> _What to produce_:
Skip the pictures. Transcribe the rest of the data below without changing a word.

> _Study material_:
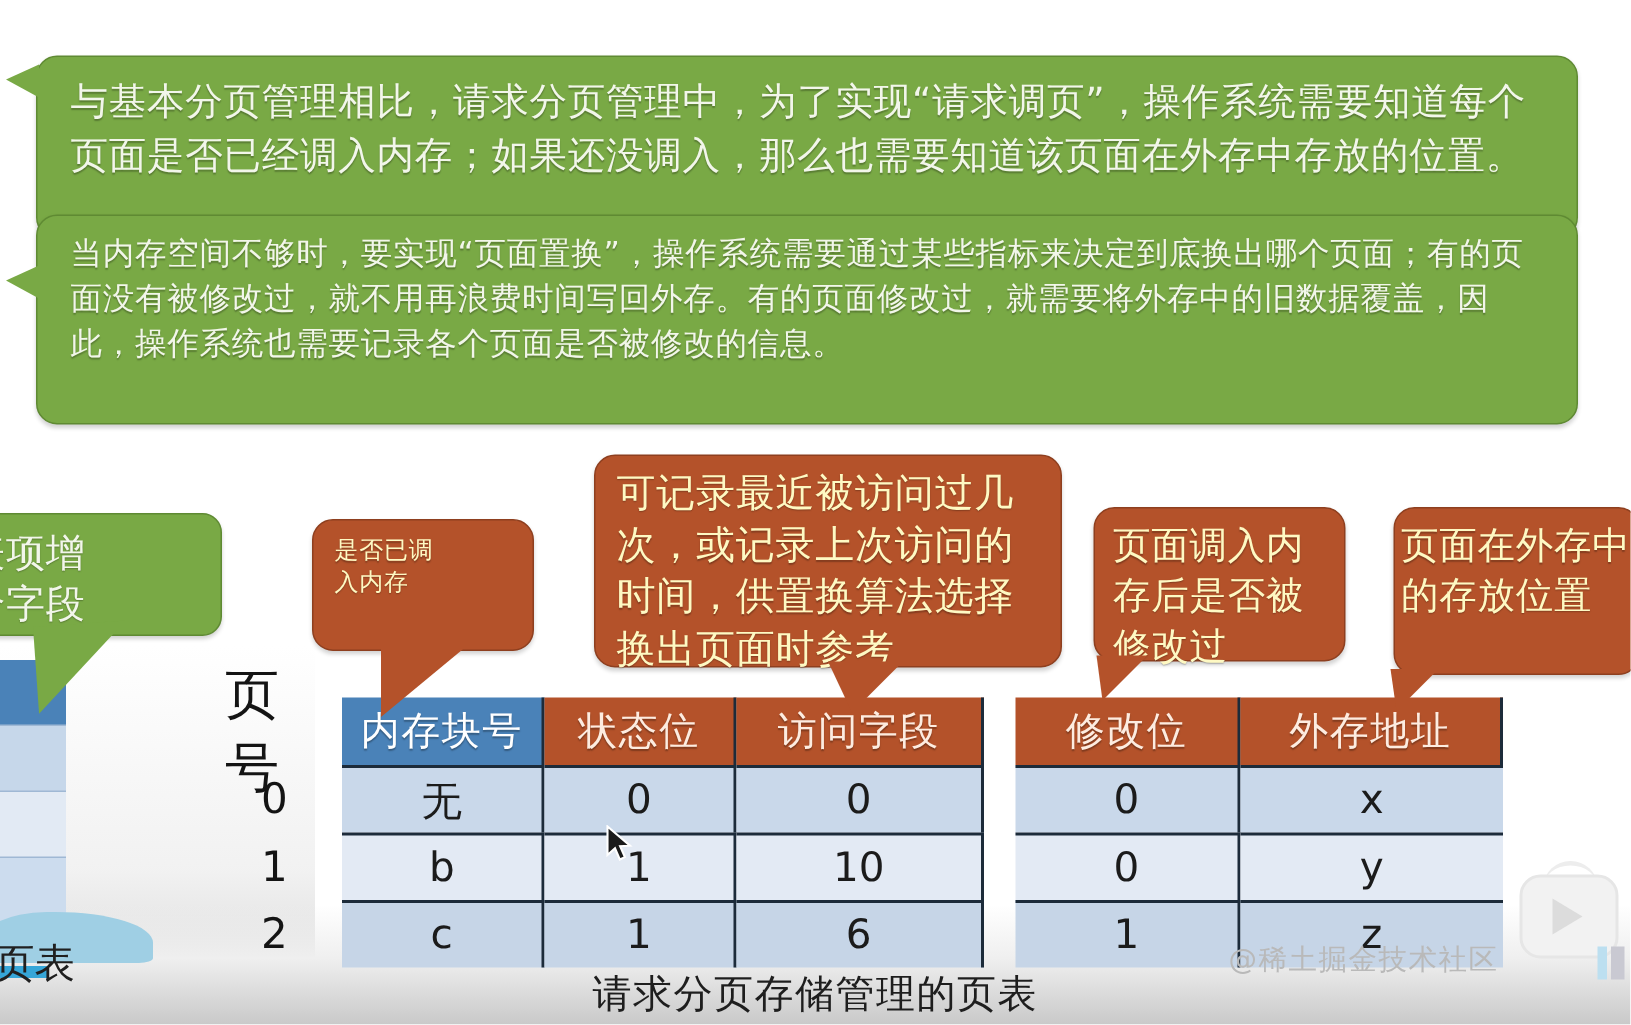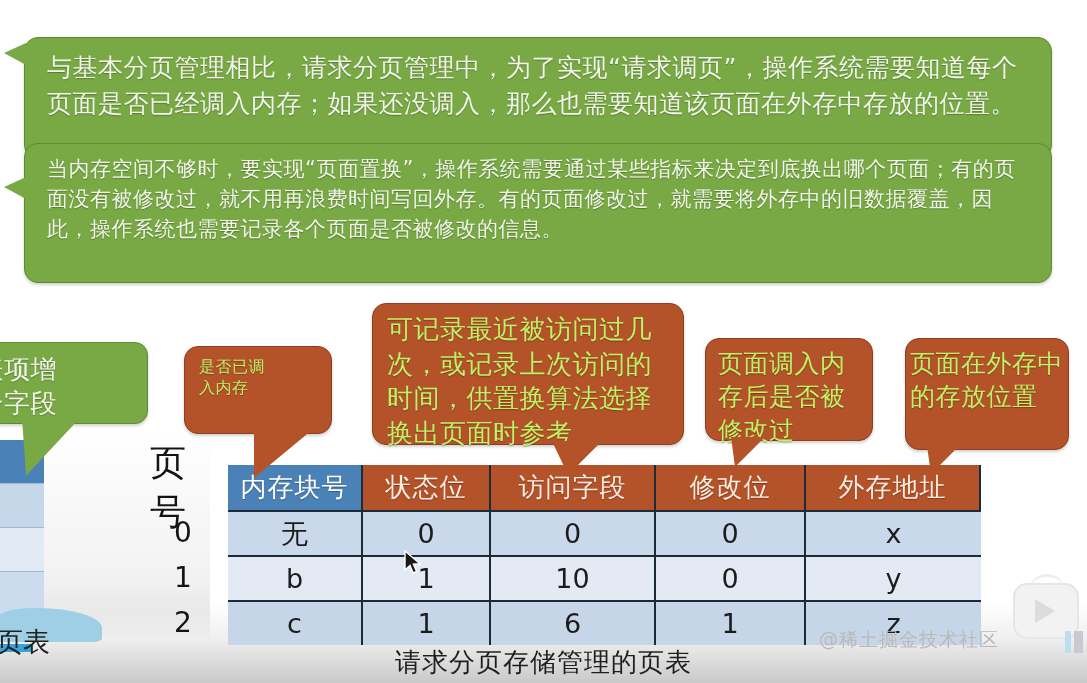--- a/index.html
+++ b/index.html
@@ -42,8 +42,9 @@
   .orange .bubble{
     background:#b4522a;
     border:1px solid #8e3f1f;
-    color:#bef264;
+    color:#fef9c3;
     box-shadow:0 2px 3px rgba(0,0,0,.18);
+    margin-left:24px;
   }
   .green-tail-left{
     position:absolute;left:-20px;top:34px;width:0;height:0;

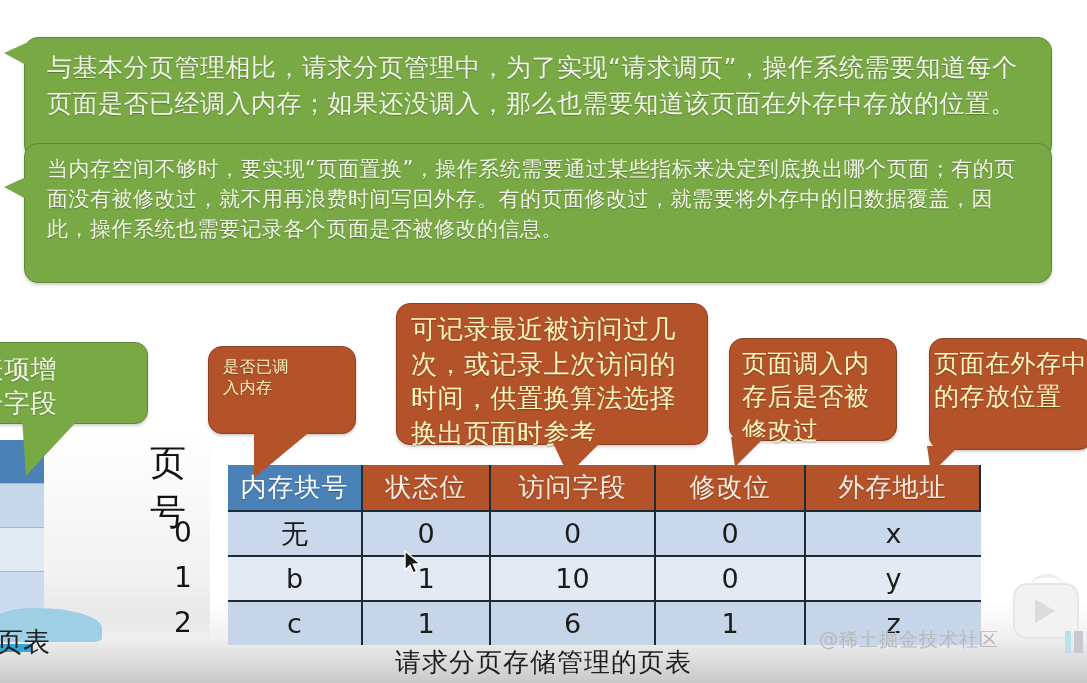--- a/index.html
+++ b/index.html
@@ -146,7 +146,7 @@
   .rowA .tcell{height:45px;background:#c9d8ea;border-top:2px solid #1c2b3a;}
   .rowB .tcell{height:45px;background:#e3eaf4;border-top:2px solid #1c2b3a;}
   .rowC .tcell{height:45px;background:#c6d5e7;border-top:2px solid #1c2b3a;}
-  .c0{width:135px;}.c1{width:128px;}.c2{width:165px;}.c3{width:150px;}.c4{width:175px;}
+  .c0{width:135px;}.c1{width:128px;}.c2{width:165px;}.c3{width:150px;margin-left:21px;}.c4{width:175px;}
 
   
   .gutter{position:absolute;left:150px;top:465px;width:66px;z-index:5;}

> _Result_:
--- a/index.html
+++ b/index.html
@@ -42,8 +42,9 @@
   .orange .bubble{
     background:#b4522a;
     border:1px solid #8e3f1f;
-    color:#bef264;
+    color:#fef9c3;
     box-shadow:0 2px 3px rgba(0,0,0,.18);
+    margin-left:24px;
   }
   .green-tail-left{
     position:absolute;left:-20px;top:34px;width:0;height:0;

--- a/index.html
+++ b/index.html
@@ -146,7 +146,7 @@
   .rowA .tcell{height:45px;background:#c9d8ea;border-top:2px solid #1c2b3a;}
   .rowB .tcell{height:45px;background:#e3eaf4;border-top:2px solid #1c2b3a;}
   .rowC .tcell{height:45px;background:#c6d5e7;border-top:2px solid #1c2b3a;}
-  .c0{width:135px;}.c1{width:128px;}.c2{width:165px;}.c3{width:150px;}.c4{width:175px;}
+  .c0{width:135px;}.c1{width:128px;}.c2{width:165px;}.c3{width:150px;margin-left:21px;}.c4{width:175px;}
 
   
   .gutter{position:absolute;left:150px;top:465px;width:66px;z-index:5;}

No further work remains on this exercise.